February is the start of the mid-year reporting season for Publicly Listed Companies, so it promises to be an interesting month regarding stock price movements and overall market sentiment for 2009.

It’s fair to say that given the market has retreated by around 40% from its highs of 2007, some analysts have been quoted that they believe the retreat in share prices in 2008 and to date in ’09, has already been factored in a poor reporting season.  Yet as with every year, there will be some that surprise on the up side and then there will be a few more that will surprise on the down side, causing some further volatility over the next few months.

So has the market reached bottom?

No one really knows and any smart and truthful analyst will tell you, it will only been known after the fact, not when it actually happens.

As with shares some areas of the property market are also in the spotlight.  The Residential market will also be under the stoplight in 2009, with plenty of negative sentiment, or ‘Noise’ as I call it, flowing through our media channels.  As expected the top end of the market will retract due to a decline in demand.  This is typical in a slowdown phase because bonuses go, high investment returns disappear due to the stock market correction and wage grow stalls.  Further exacerbating the problem for the top-end market is those who leveraged themselves too highly, relying on the bonus and investment income to help them service debt, and are having to sell up quickly to avoid possible further losses.

At the bottom-end sector, we have the least expensive property properties, usually located in the outer suburbs and regional areas, which traditionally house lower income & skilled workers, plus first home buyers trying to get themselves into the market.  During these tougher times, unskilled or low skilled workers find it harder to keep down permanent full time work, as manufacturing and industry struggle to secure enough work to keep them employed so they can keep paying the mortgage and all the bills (As noted in the ANZ property report within this newsletter).  An example of this has been seen in recent times in the outer suburbs of Sydney’s West, when demand drops, due to a poor NSW state economy, so too does the price of the housing in that location.

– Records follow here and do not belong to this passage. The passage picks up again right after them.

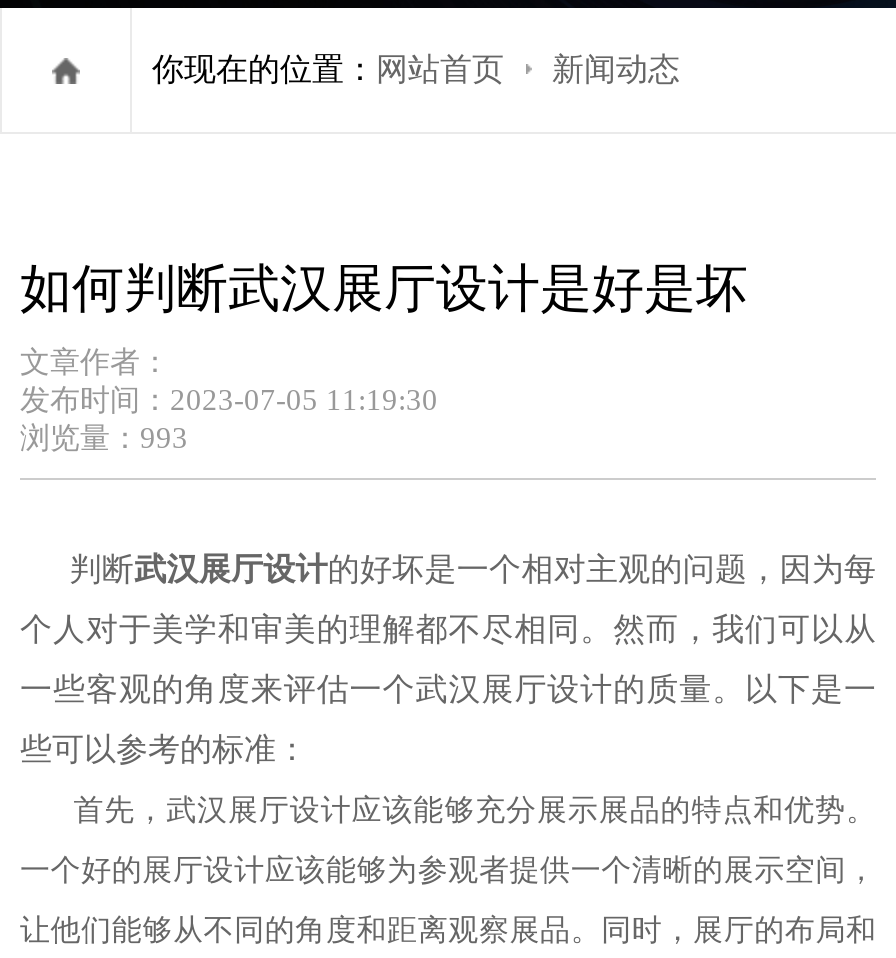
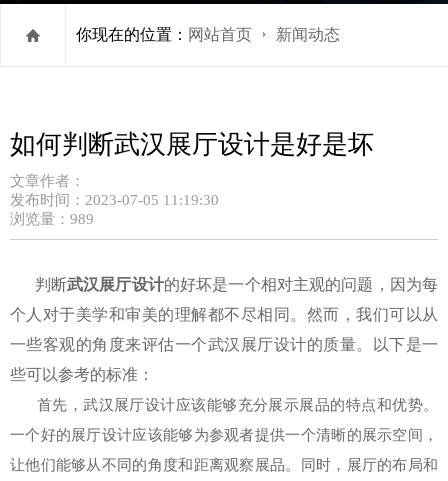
- 浏览量：993
+ 浏览量：989
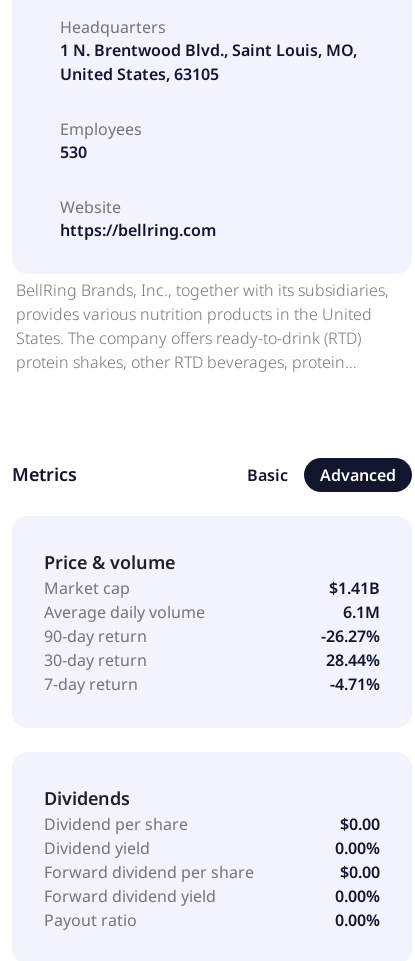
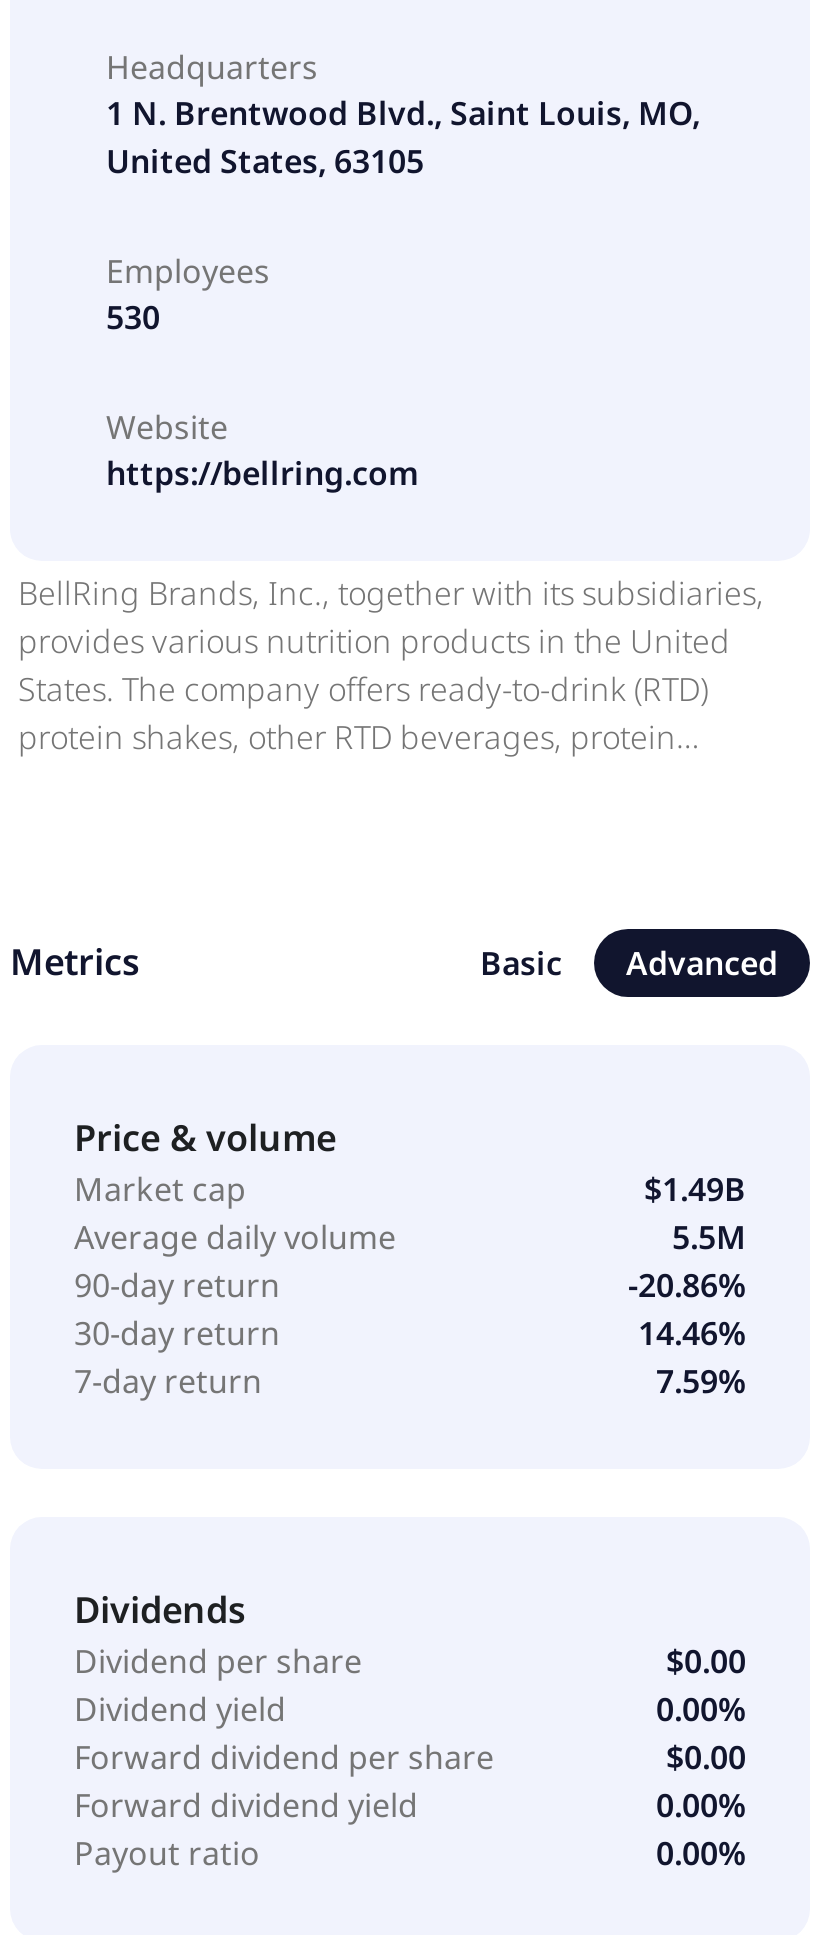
- $1.41B
+ $1.49B

- 6.1M
+ 5.5M

- -26.27%
+ -20.86%

- 28.44%
+ 14.46%

- -4.71%
+ 7.59%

The Government is doing their bit to put a floor under the value of homes, through their increasing the First Home Owners Incentives.  The idea behind this is an attempt to hold up demand and try to get increased new construction underway to support more jobs in the construction space.  Furthermore, new houses require new household goods, so the idea is to then have them increase household spending to hopefully support the retail sector and the jobs in this sector i.e. the flow on effect!  Early indications are showing signs of increased activity in the first home owner sector as lower interest rates are also adding to their belief it’s a good time to buy.

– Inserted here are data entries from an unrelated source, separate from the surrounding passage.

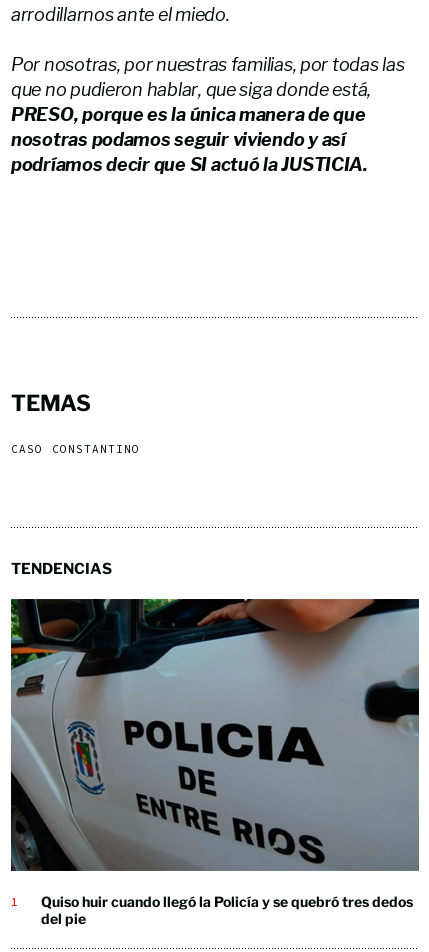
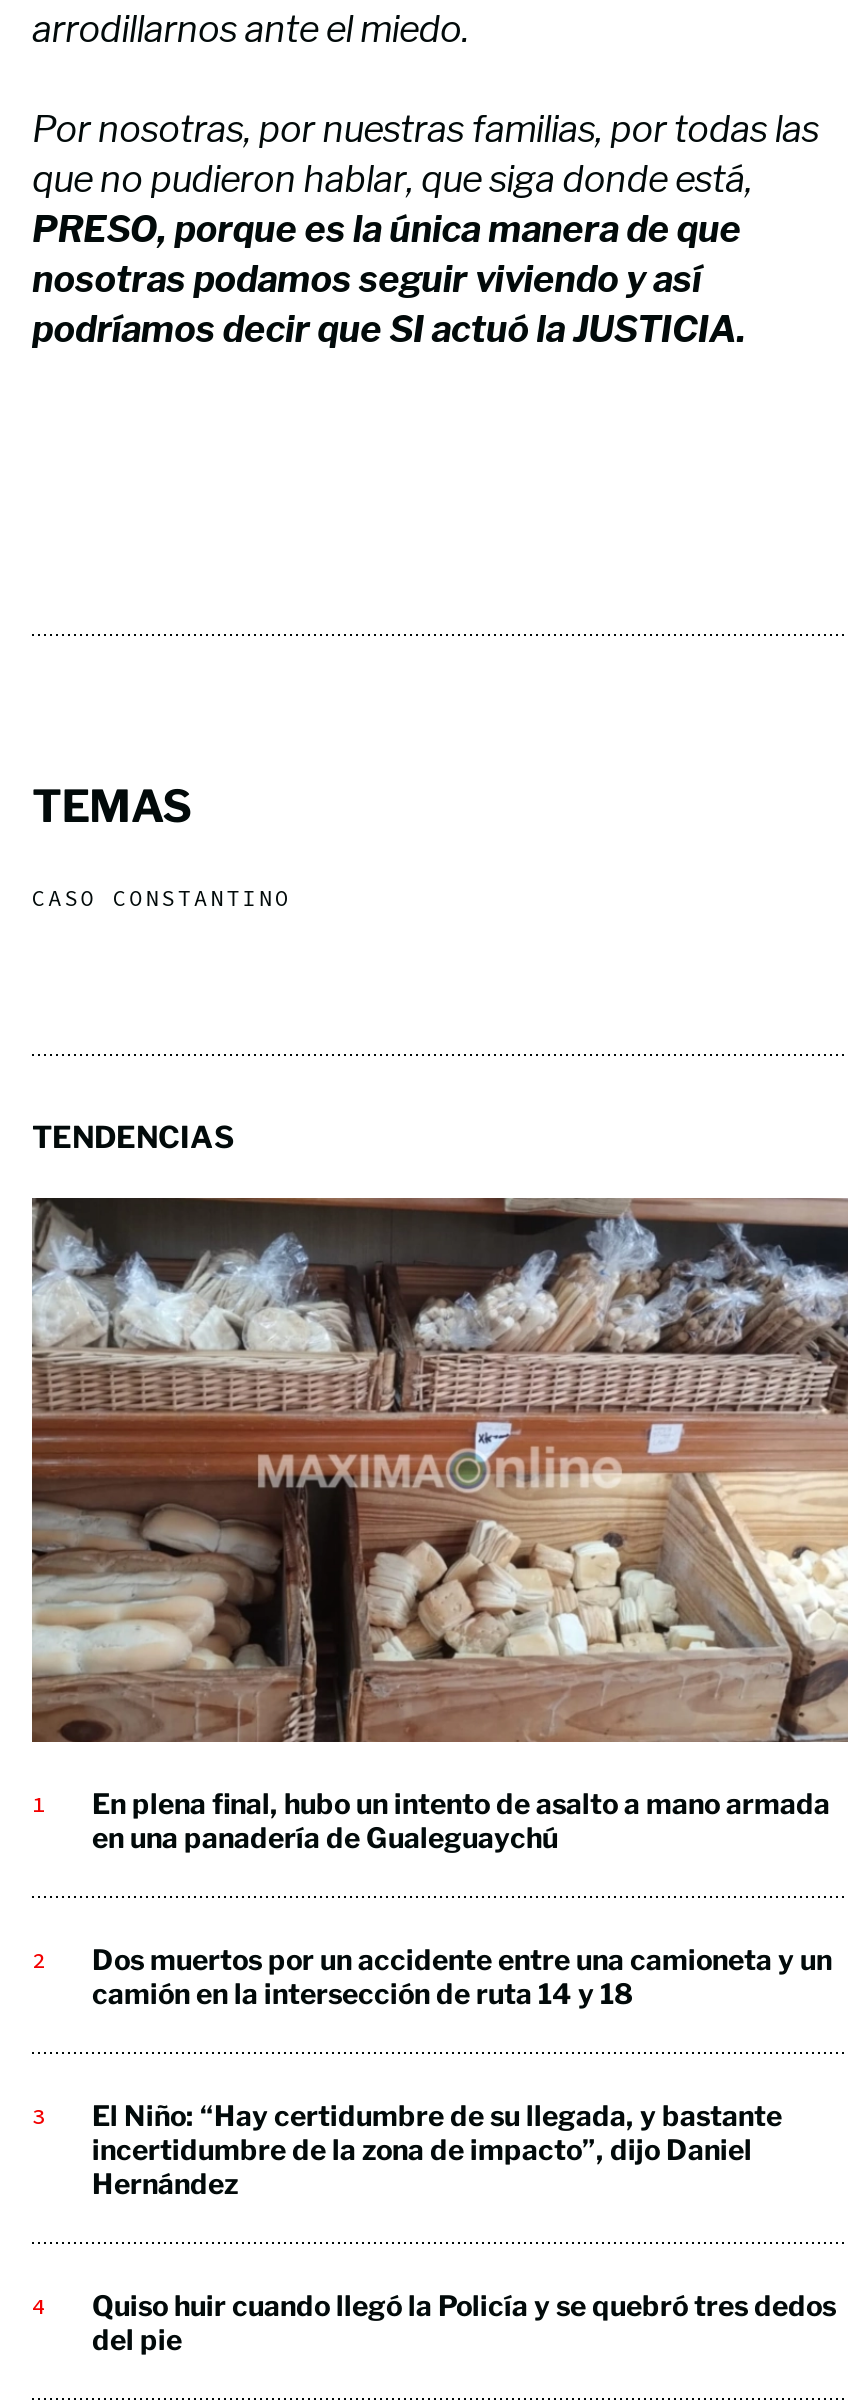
+ En plena final, hubo un intento de asalto a mano armada
+ en una panadería de Gualeguaychú

+ Dos muertos por un accidente entre una camioneta y un
+ camión en la intersección de ruta 14 y 18

+ El Niño: “Hay certidumbre de su llegada, y bastante
+ incertidumbre de la zona de impacto”, dijo Daniel
+ Hernández

- [image]
+ [image]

As for the middle value of the market – quality homes with continued demand for their location (usually within 5 – 7km from a major city) and well located in great & liveable neighbourhoods, will hold up well against the top and bottom ends of the market, because they usually house higher skilled people with stable incomes, ensuring demand holds up well.

Now putting my investment hat on here – (although it would also apply for first home buyers and those looking to upsize)

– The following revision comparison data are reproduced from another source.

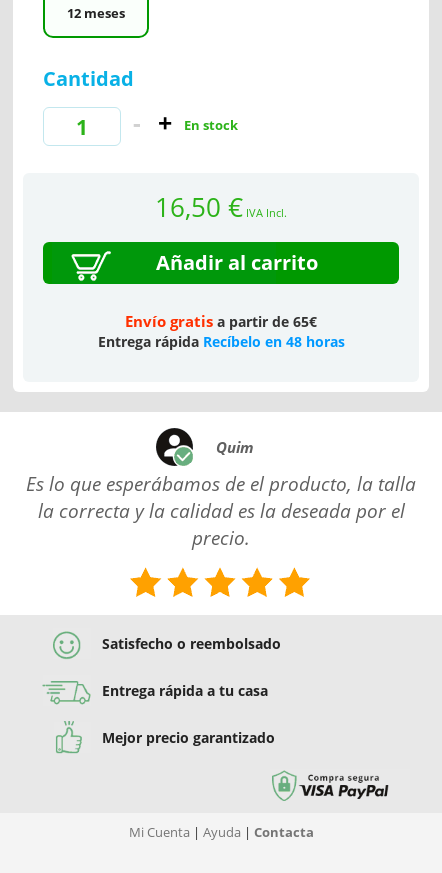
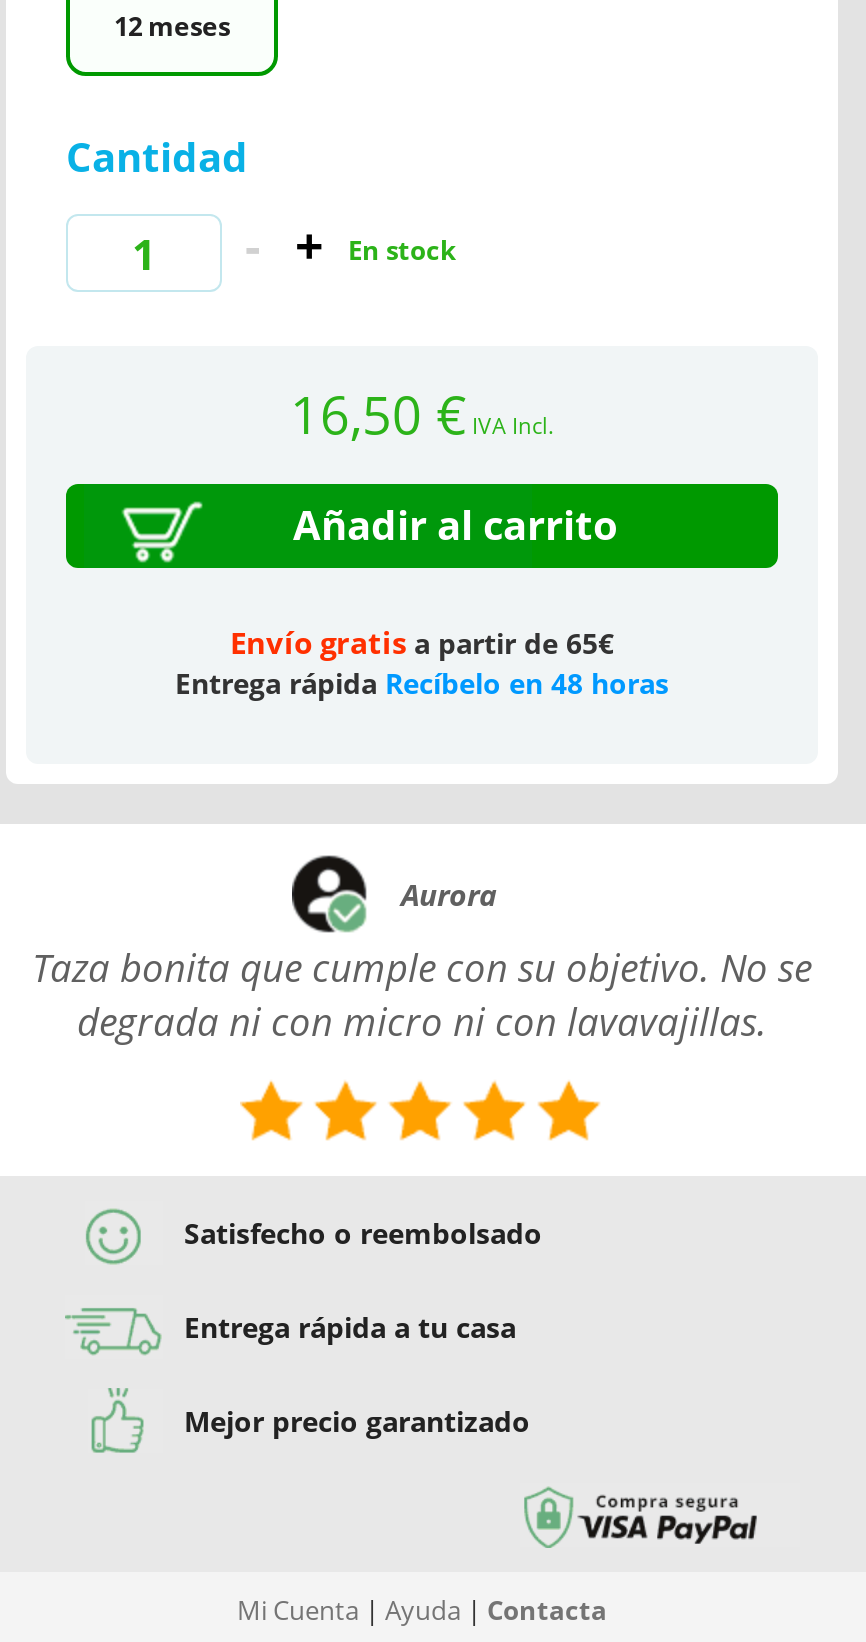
- Quim
+ Aurora

- Es lo que esperábamos de el producto, la talla
- la correcta y la calidad es la deseada por el
- precio.
+ Taza bonita que cumple con su objetivo. No se
+ degrada ni con micro ni con lavavajillas.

For those that can sensibly afford to invest wisely during 2009, will in my belief, look back on this year of uncertainty with a positive view.

Furthermore this should also reconfirm to themselves that buying during a ‘value’ period such as 2009 with a long term investment outlook will have made a huge difference to their overall wealth when they look back in 5 to 10 years from now.  The trick is to get in before the greater population also thinks times have turned back for the better, because history tells us they will!

As for residential property, well those who have read my previous newsletter comments will know my theory I call the “Power of One” (Dec 08 issue), which in this context technically means, you have a real shot in 2009 to secure a well priced investment property in a superior location.  Think about it – record low vacancy levels and about 4% + rental yields, a huge under supply of available housing, as per ANZ report, record low interest rates, and possible tax benefits for your investment all point to a positive long term result.

Yes there are always risks, yes there will continue to be negative commentary, yes there will be knockers and doomsayers saying don’t – Those that cut through the “noise” and do their research and educate themselves will, in my opinion enjoy the fruits of their efforts in future time to come, as they had the courage to stay true to a sensible and well planned strategy.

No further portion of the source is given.